Operator overloading for non-value objects

Domenic Denicola domenic at domenicdenicola.com
Mon Jan 13 12:09:24 PST 2014

(Warning: this reply somehow got rather rambly. Sigh.)

From: Brendan Eich <brendan at mozilla.com>

> I know, other languages allow this. The experience in those languages seems mixed to bad. Anyway, that's my view. What do others think?

Having used operator overloading in C#, I found it quite useful, even for mutable objects. Overloading `==` was by far the most common.

In domain-driven design terms, it comes down to the appropriate notion of equality for value objects (should be immutable) vs. entities (often mutable). Conceptually, value objects equal if all their composite parts are equal, whereas entity equality is determined by identity (e.g. same value for their ID properties). Allowing `==` to be useful for both value objects and entities was, in my experience, a crucial part of making equality comparison a useful part of the language.

The situation is somewhat different in C# than in JavaScript, though. For example, in C#, overloading `==` would always be accompanied by implementing the appropriate `IEquatable` stuff, in concordance with your `==` implementation. This would have ramifications for the various standard library data structures: for example, a set data structure would use the `IEquatable` implementation to determine uniqueness, or a dictionary would use it for key equality.

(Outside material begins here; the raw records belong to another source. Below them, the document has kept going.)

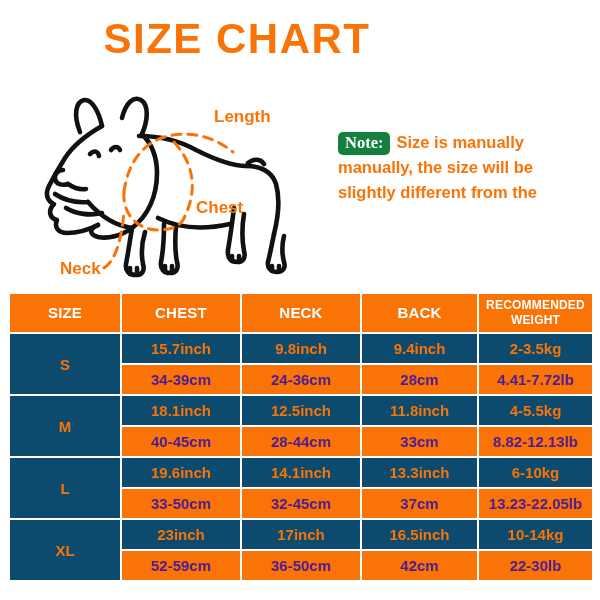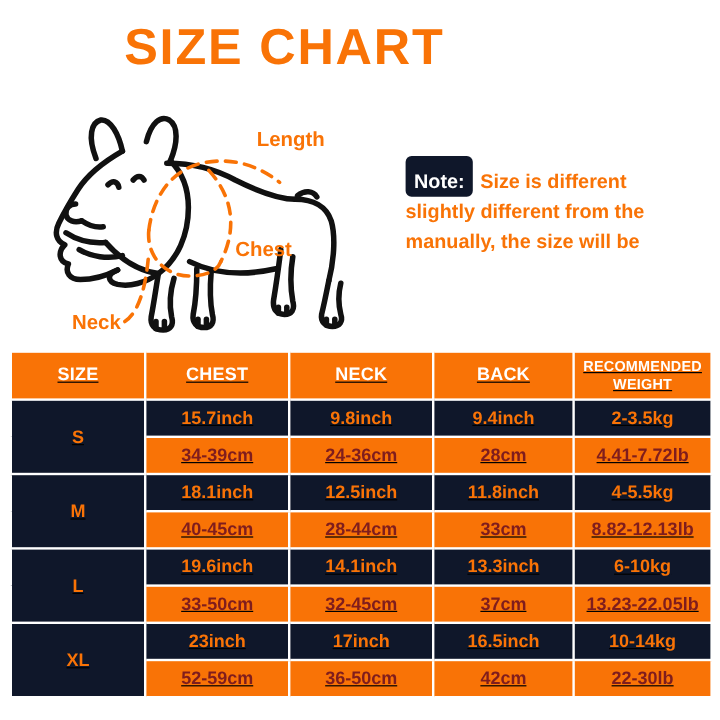--- a/index.html
+++ b/index.html
@@ -66,15 +66,15 @@
   }
   .note-badge {
     display: inline-block;
-    background: #0f172a;
+    background: #15803d;
     color: #ffffff;
     font-weight: bold;
     font-size: 16.5px;
     border-radius: 5px;
-    padding: 12px 7px 2px 7px;
+    padding: 1px 7px 2px 7px;
     margin-right: 6px;
     line-height: 20px;
-    font-family: Liberation Sans, sans-serif;
+    font-family: Liberation Serif, serif;
   }
 
   

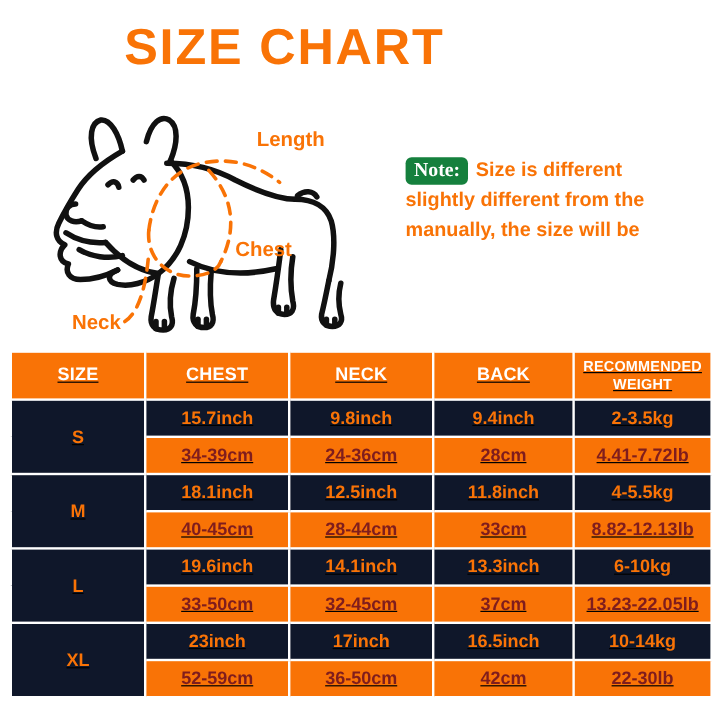--- a/index.html
+++ b/index.html
@@ -218,7 +218,7 @@
 
   <div class="note-block">
     <div class="note-line">
-      <span class="note-badge">Note:</span><span>Size is different</span>
+      <span class="note-badge">Note:</span><span>Size is manually</span>
     </div>
     <div class="note-line">slightly different from the</div>
     <div class="note-line">manually, the size will be</div>

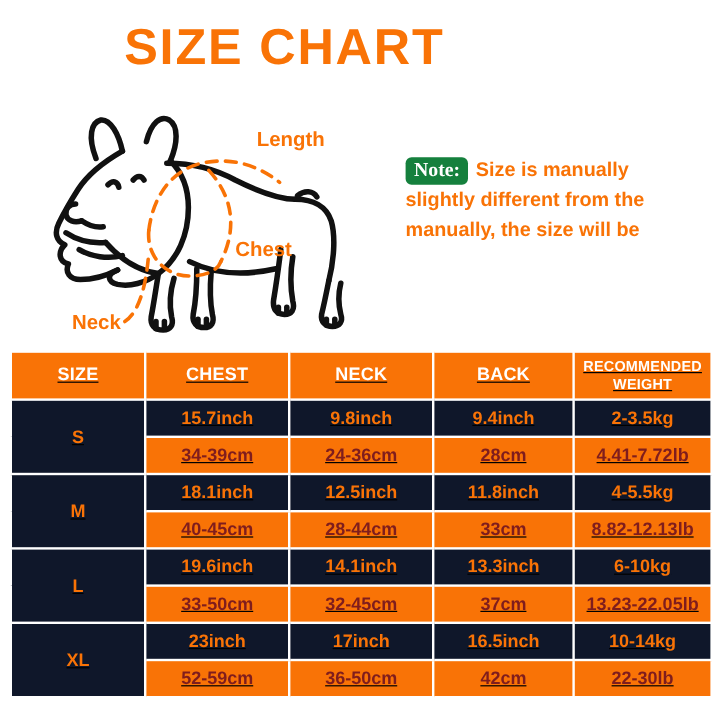--- a/index.html
+++ b/index.html
@@ -220,8 +220,8 @@
     <div class="note-line">
       <span class="note-badge">Note:</span><span>Size is manually</span>
     </div>
+    <div class="note-line">manually, the size will be</div>
     <div class="note-line">slightly different from the</div>
-    <div class="note-line">manually, the size will be</div>
   </div>
 </div>
 

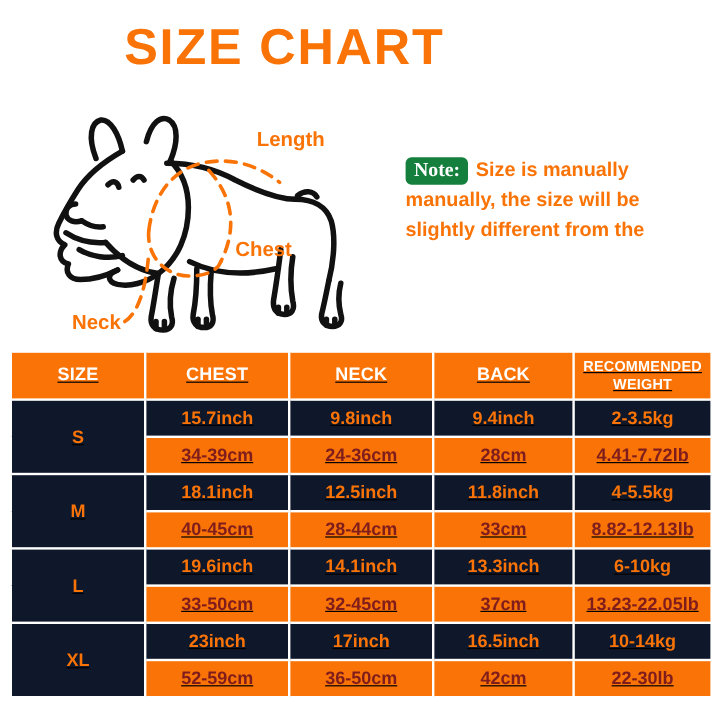--- a/index.html
+++ b/index.html
@@ -83,7 +83,6 @@
     left: 8px;
     top: 292px;
     width: 584px;
-    text-decoration: underline;
   }
   table.size-chart {
     border-collapse: collapse;

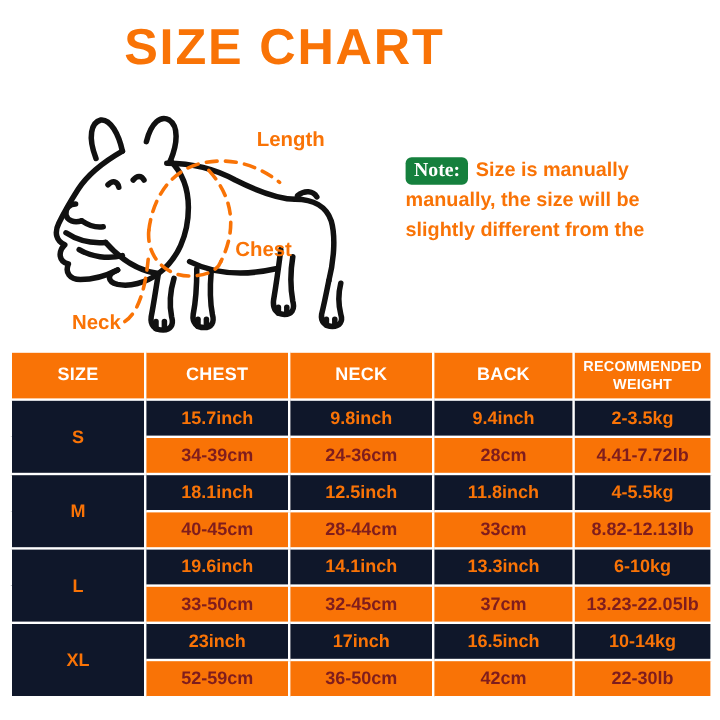--- a/index.html
+++ b/index.html
@@ -125,7 +125,7 @@
   }
 
   tr.inch-row td {
-    background: #0f172a;
+    background: #0c4a6e;
     color: #F97306;
     font-size: 15px;
     height: 29px;

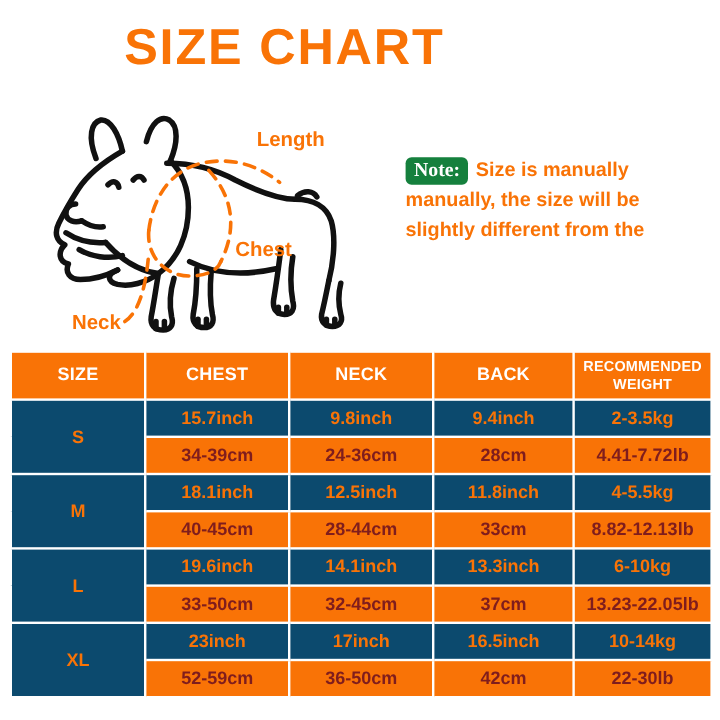--- a/index.html
+++ b/index.html
@@ -132,7 +132,7 @@
   }
   tr.cm-row td {
     background: #F97306;
-    color: #7f1d1d;
+    color: #4c1d95;
     font-size: 15px;
     height: 29px;
     text-align: center;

In JavaScript, our data structures are specified to use SameValue (or SameValueZero, or Strict Equality Comparison); none of them use a user-overridable hook. Furthermore, years of best-practice advice have made a lot of programmers prefer using `===` exclusively, ignoring `==` altogether. I for one would find it uncomfortable to start switching to `==` on the hope that it does something useful, in case the left-hand side is a value object with a proper overload implementation. (I would of course want to *avoid* it for the primitives, since its coercion behavior there is rarely desired.)

So ... I guess I am saying, I am not sure that making `==` work for mutable objects is salvagable. It can be made to work for immutable objects, maybe, assuming that their immutability is also used to modify SameValue et al. and thus allow a consistent behavior between `==` and e.g. `map.has`. (I suppose I am asking for invariants `x == y && Type(x) is Object && Type(y) is Object` implies `map.has(x) === map.has(y)`.) But unless we are prepared to allow the overloaded `==` to propagate throughout the language, which seems unlikely since the language rarely uses Abstract Equality Comparison, then I can't really see a place for `==` overloading on mutable objects.